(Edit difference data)
------------
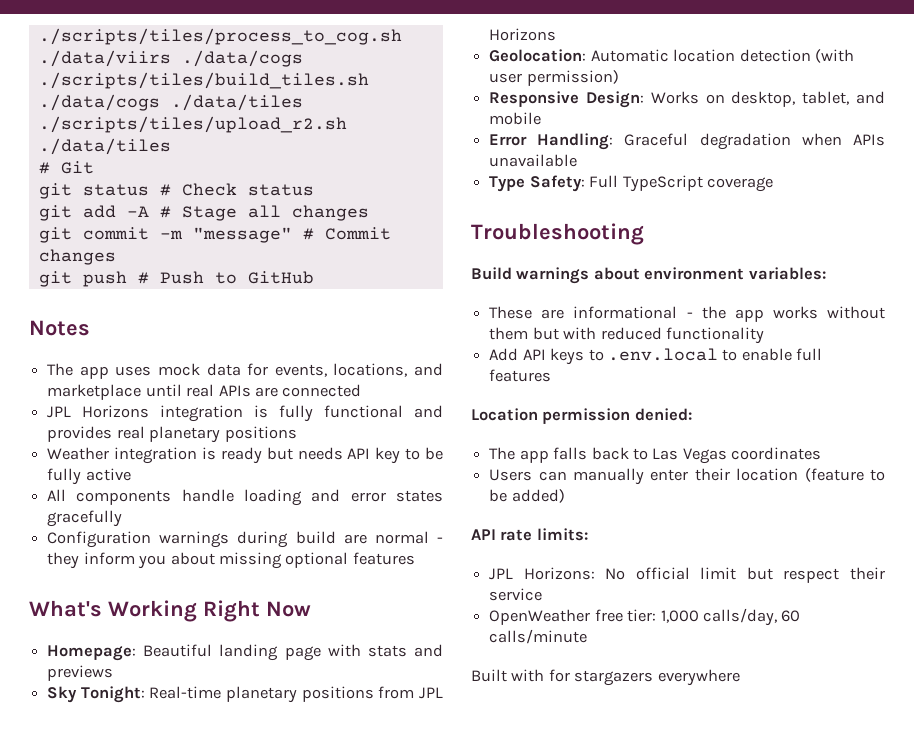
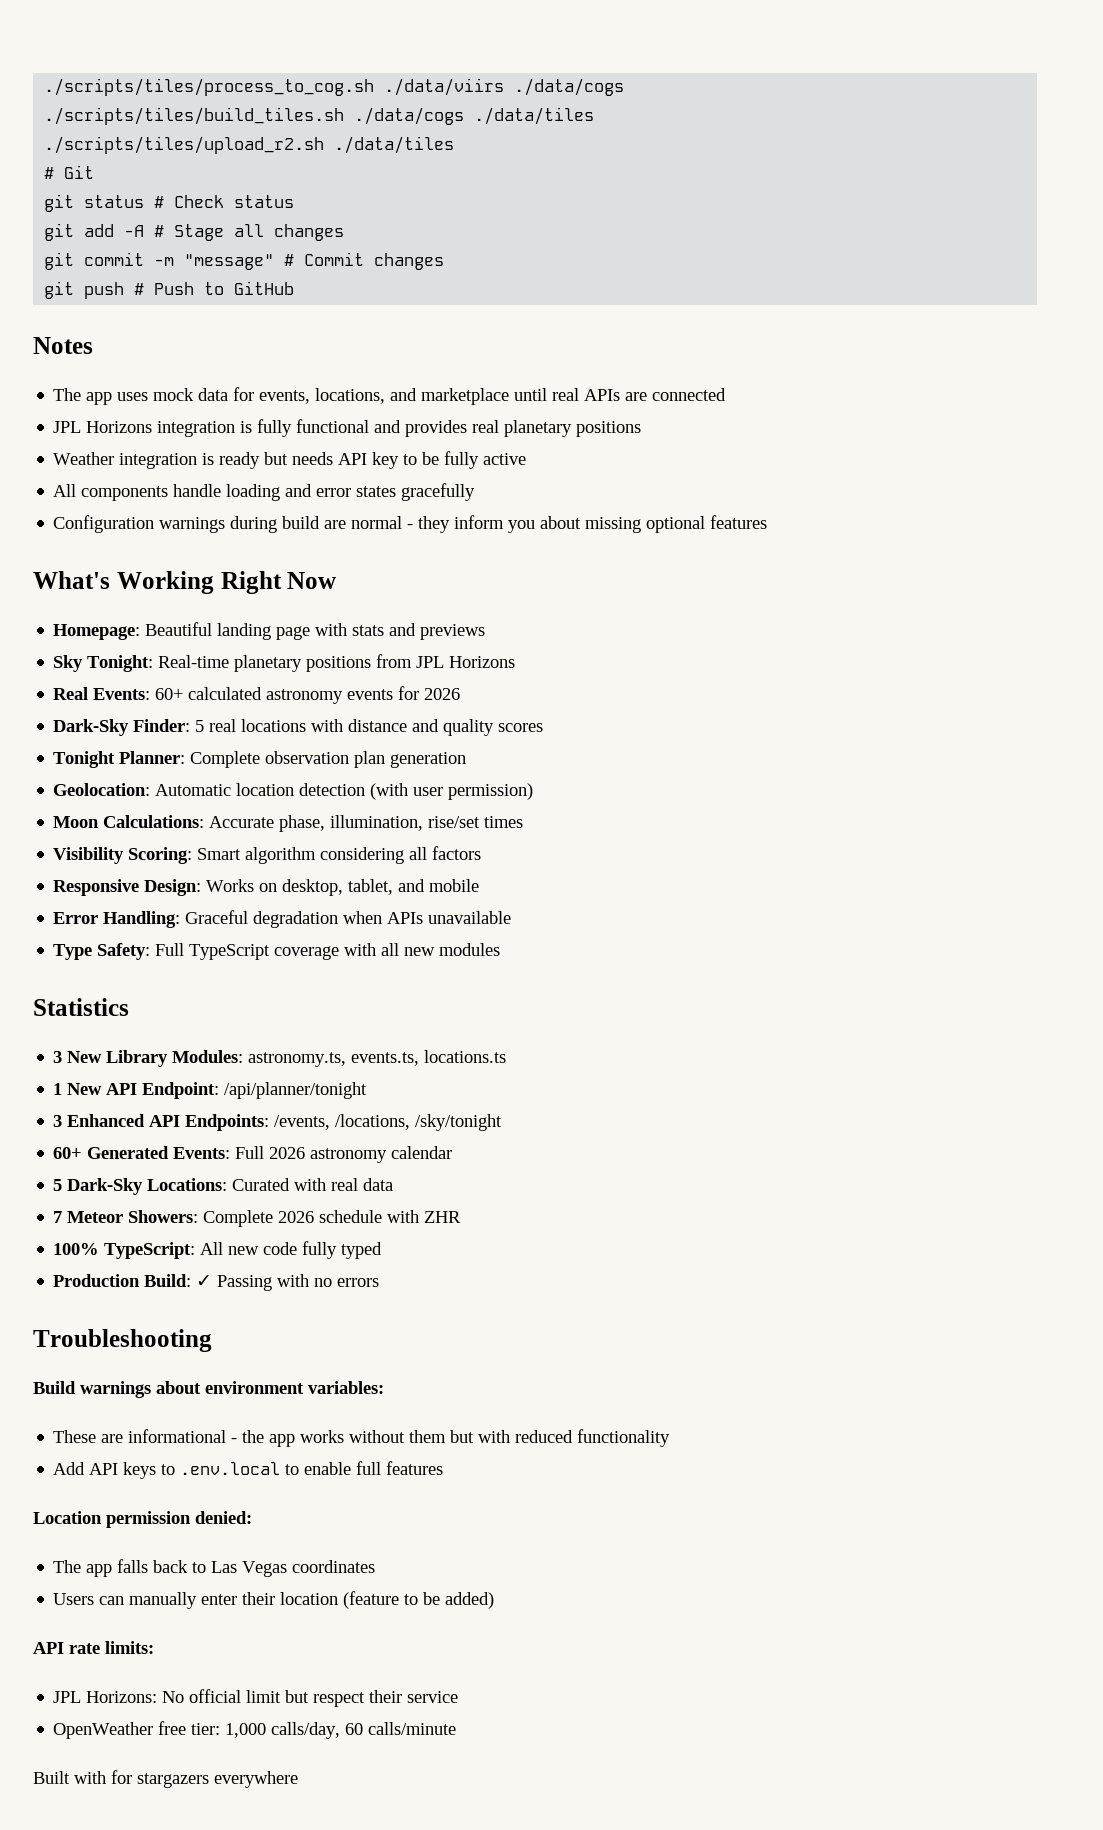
+ Real Events: 60+ calculated astronomy events for 2026
+ Dark-Sky Finder: 5 real locations with distance and quality scores
+ Tonight Planner: Complete observation plan generation
+ Moon Calculations: Accurate phase, illumination, rise/set times
+ Visibility Scoring: Smart algorithm considering all factors
- Type Safety: Full TypeScript coverage
+ Type Safety: Full TypeScript coverage with all new modules
+ Statistics
+ 3 New Library Modules: astronomy.ts, events.ts, locations.ts
+ 1 New API Endpoint: /api/planner/tonight
+ 3 Enhanced API Endpoints: /events, /locations, /sky/tonight
+ 60+ Generated Events: Full 2026 astronomy calendar
+ 5 Dark-Sky Locations: Curated with real data
+ 7 Meteor Showers: Complete 2026 schedule with ZHR
+ 100% TypeScript: All new code fully typed
+ Production Build: ✓ Passing with no errors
------------
Please repeat every record above exactly, leaving the pictures out.

▸ **SOLUTION**:
+ Real Events: 60+ calculated astronomy events for 2026
+ Dark-Sky Finder: 5 real locations with distance and quality scores
+ Tonight Planner: Complete observation plan generation
+ Moon Calculations: Accurate phase, illumination, rise/set times
+ Visibility Scoring: Smart algorithm considering all factors
- Type Safety: Full TypeScript coverage
+ Type Safety: Full TypeScript coverage with all new modules
+ Statistics
+ 3 New Library Modules: astronomy.ts, events.ts, locations.ts
+ 1 New API Endpoint: /api/planner/tonight
+ 3 Enhanced API Endpoints: /events, /locations, /sky/tonight
+ 60+ Generated Events: Full 2026 astronomy calendar
+ 5 Dark-Sky Locations: Curated with real data
+ 7 Meteor Showers: Complete 2026 schedule with ZHR
+ 100% TypeScript: All new code fully typed
+ Production Build: ✓ Passing with no errors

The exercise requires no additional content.